Les auteurs du rapport relèvent cependant le problème de la langue et de la distance géographique entre les deux pays, en incitant les entreprises américaines à surmonter les barrières linguistiques, la distance et à faire face également à la concurrence des entreprises françaises, turques, chinoises et européennes.

Abordant la règle dite 51/49 régissant l’investissement étranger en Algérie, le rapport du département d’Etat précise qu’à l’opposé des PME, les grandes entreprises américaines « peuvent trouver des façons créatives pour travailler dans le cadre de cette loi ».

Il explique, en se référant aux précisions apportées par le gouvernement algérien sur l’institution de cette mesure, que cette règle vise à empêcher la fuite des capitaux, à protéger les entreprises algériennes, à créer de l’emploi pour les nationaux et à assurer un transfert de technologie.

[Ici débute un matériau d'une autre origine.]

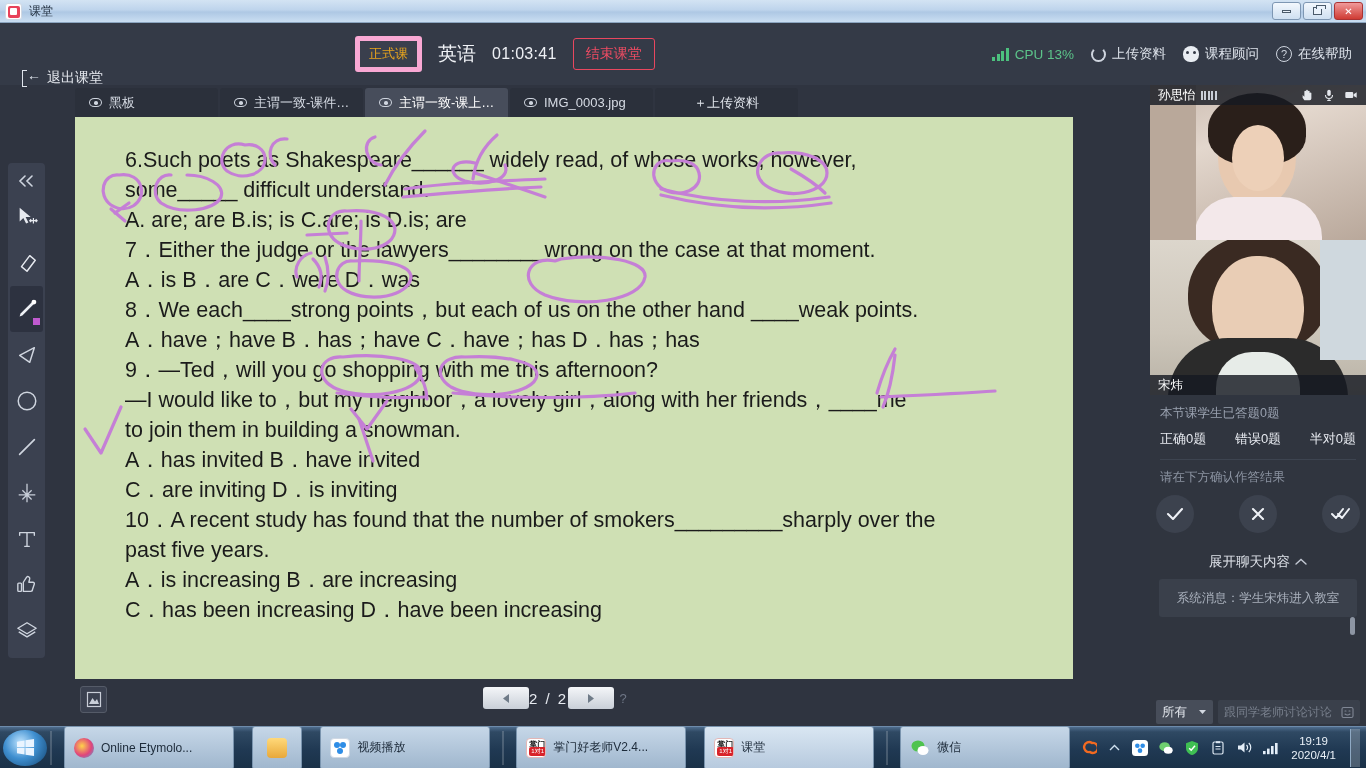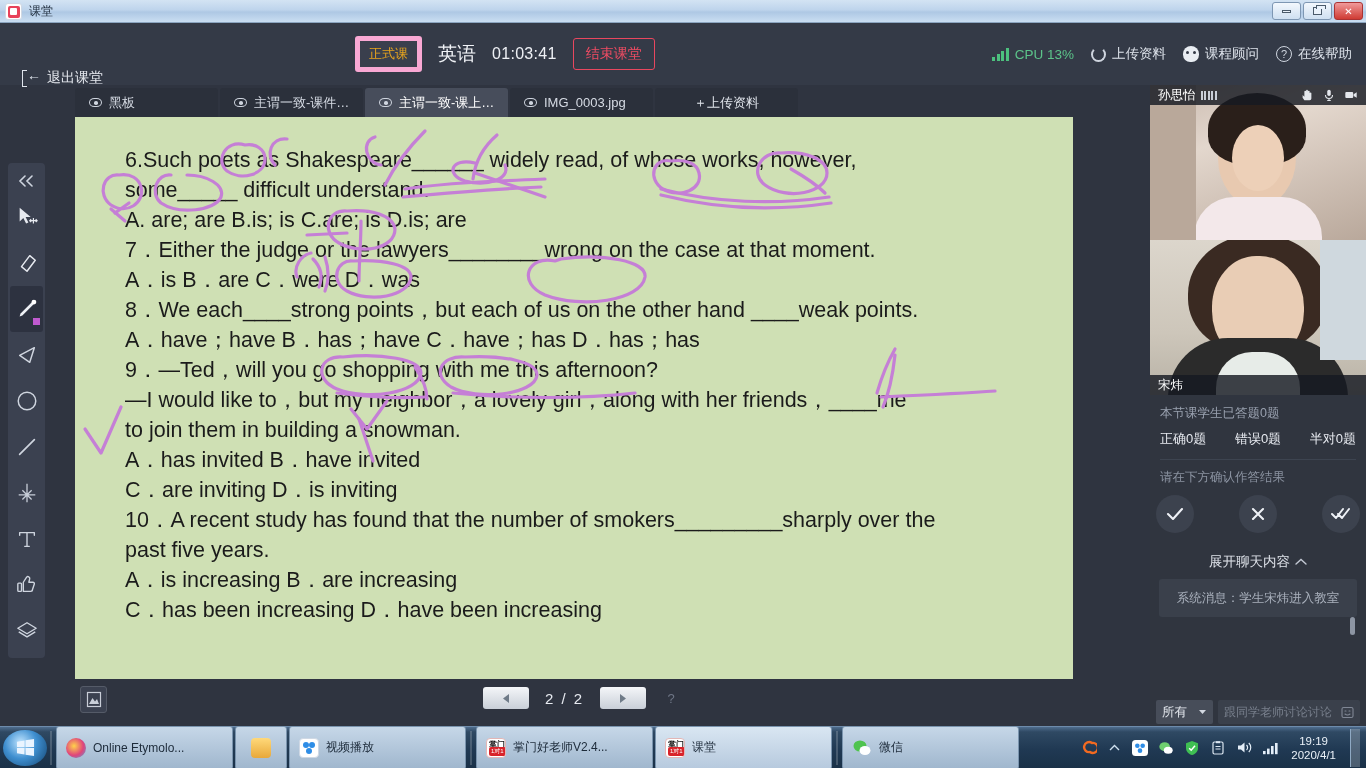"2 / 2" .pager { gap: 16px -> 0 }
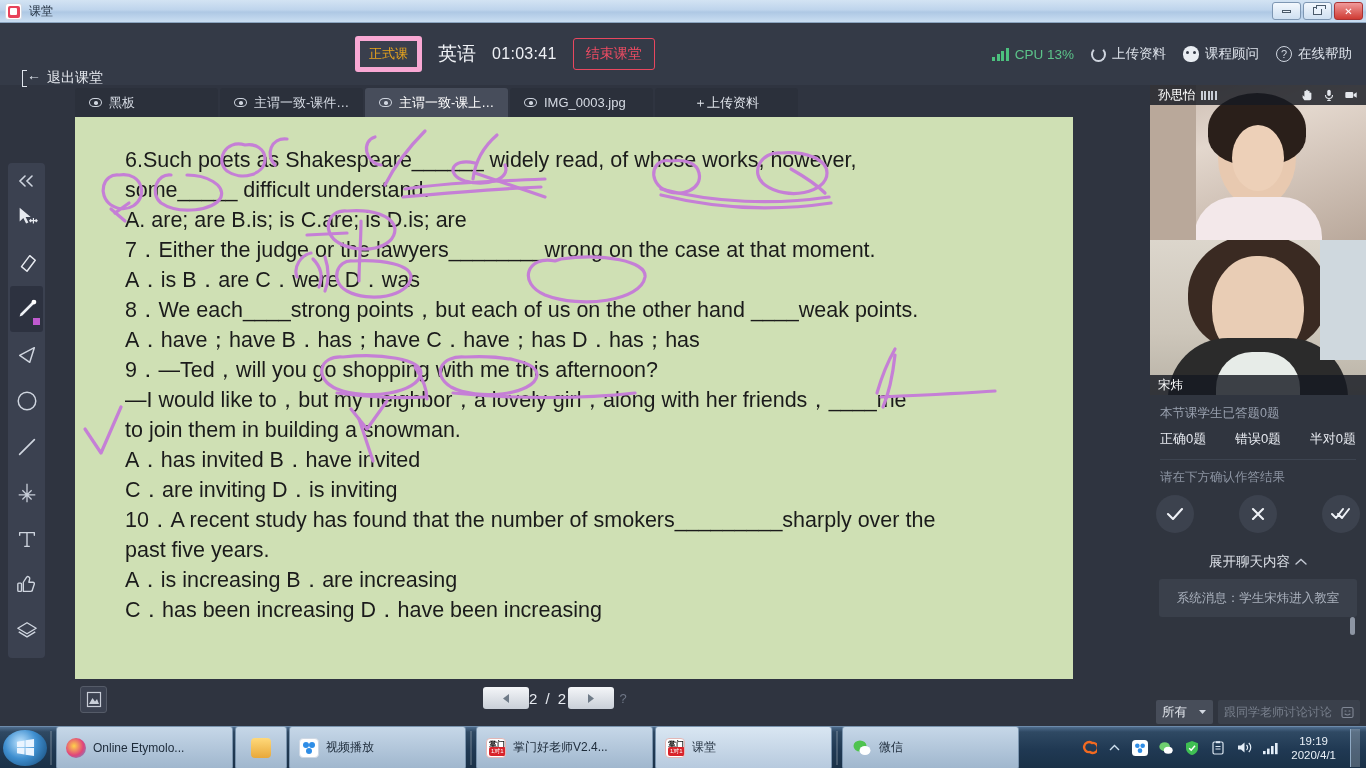"Online Etymolo..." .task { margin: 0 1px -> 0 9px }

Le document relève que cette règle, extirpée du code de l’investissement, offre de l’avis de plusieurs investisseurs étrangers une série de mesures adaptées qui permettent à l’actionnaire étranger d’assurer le management.

Les auteurs du rapport ont rappelé que l’investisseur étranger peut, dans certains cas, détenir la majorité du capital d’une entreprise mixte en s’associant avec plusieurs partenaires nationaux. « Il y a peu de lois restreignant l’investissement étranger en Algérie, en dépit du fait que la règle 51/49% fixe l’actionnariat étranger à 49% », concluent-ils.

Le rapport rappelle en outre que l’Algérie a amélioré en 2016 sa position dans le classement Doing business de la Banque mondiale, notamment sur les indicateurs de démarrage d’entreprise, de facilité de raccordement à l’électricité et de l’obtention du permis de construire. Sur le plan financier, le rapport note que les banques en Algérie affichent une solide santé financière malgré la baisse des liquidités.

Les actifs non performants du secteur bancaire avoisinent un taux de 5%, qui représente la norme pour les marchés émergents. Le marché financier, adéquatement réglementé, fonctionne efficacement malgré sa petite taille, précise le rapport qui rappelle l’objectif de l’Algérie d’atteindre une capitalisation boursière de 7,8 milliards de dollars dans les cinq prochaines années.

Le rapport note enfin que la Cellule de traitement du renseignement financier (CTRF) a été renforcée par l’application d’une nouvelle réglementation qui a donné plus de pouvoir à cet organe pour lutter contre les transactions financières illicites et le financement du terrorisme.